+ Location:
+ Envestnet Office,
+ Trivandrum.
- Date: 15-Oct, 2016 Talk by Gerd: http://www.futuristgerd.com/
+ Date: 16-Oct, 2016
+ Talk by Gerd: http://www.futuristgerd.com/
***
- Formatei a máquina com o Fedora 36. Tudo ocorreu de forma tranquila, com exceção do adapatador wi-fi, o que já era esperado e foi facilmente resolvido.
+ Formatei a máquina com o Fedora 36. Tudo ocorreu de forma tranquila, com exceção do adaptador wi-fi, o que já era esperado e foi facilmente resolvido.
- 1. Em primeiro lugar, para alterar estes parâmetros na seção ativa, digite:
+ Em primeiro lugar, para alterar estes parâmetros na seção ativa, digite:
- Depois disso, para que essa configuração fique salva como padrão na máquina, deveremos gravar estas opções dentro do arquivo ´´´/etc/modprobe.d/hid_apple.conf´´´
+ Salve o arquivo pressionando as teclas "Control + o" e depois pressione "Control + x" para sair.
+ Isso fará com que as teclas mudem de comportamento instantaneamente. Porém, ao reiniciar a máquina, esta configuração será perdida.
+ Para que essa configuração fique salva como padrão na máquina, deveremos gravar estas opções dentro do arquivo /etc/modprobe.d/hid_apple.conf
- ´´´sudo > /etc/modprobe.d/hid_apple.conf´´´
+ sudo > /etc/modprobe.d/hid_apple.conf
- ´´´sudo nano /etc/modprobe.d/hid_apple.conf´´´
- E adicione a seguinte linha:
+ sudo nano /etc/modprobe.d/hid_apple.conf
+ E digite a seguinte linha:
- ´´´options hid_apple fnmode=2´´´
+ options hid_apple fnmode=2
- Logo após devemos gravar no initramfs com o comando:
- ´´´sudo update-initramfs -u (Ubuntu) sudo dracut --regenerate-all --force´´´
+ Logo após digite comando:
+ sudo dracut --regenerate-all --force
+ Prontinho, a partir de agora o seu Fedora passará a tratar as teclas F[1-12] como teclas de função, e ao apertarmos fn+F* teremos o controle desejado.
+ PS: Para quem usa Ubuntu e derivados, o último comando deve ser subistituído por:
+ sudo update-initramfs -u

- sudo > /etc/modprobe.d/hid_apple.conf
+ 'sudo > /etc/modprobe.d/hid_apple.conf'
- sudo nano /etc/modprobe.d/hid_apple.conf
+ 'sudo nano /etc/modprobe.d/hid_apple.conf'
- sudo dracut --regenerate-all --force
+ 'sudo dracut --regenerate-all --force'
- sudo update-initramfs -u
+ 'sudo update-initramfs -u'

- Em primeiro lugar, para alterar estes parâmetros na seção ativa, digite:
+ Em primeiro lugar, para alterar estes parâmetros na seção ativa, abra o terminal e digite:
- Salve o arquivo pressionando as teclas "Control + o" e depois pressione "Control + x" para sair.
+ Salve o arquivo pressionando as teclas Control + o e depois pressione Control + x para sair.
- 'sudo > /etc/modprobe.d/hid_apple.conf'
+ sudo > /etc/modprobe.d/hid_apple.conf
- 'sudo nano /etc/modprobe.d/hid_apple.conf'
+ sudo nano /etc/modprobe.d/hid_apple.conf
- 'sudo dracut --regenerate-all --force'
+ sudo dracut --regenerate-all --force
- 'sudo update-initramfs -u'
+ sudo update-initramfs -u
***
EXERCISE OBJECTIVE
Tally the lines of the material above that include the string "seguinte", then give the number with no other text.

WRITTEN REPLY
2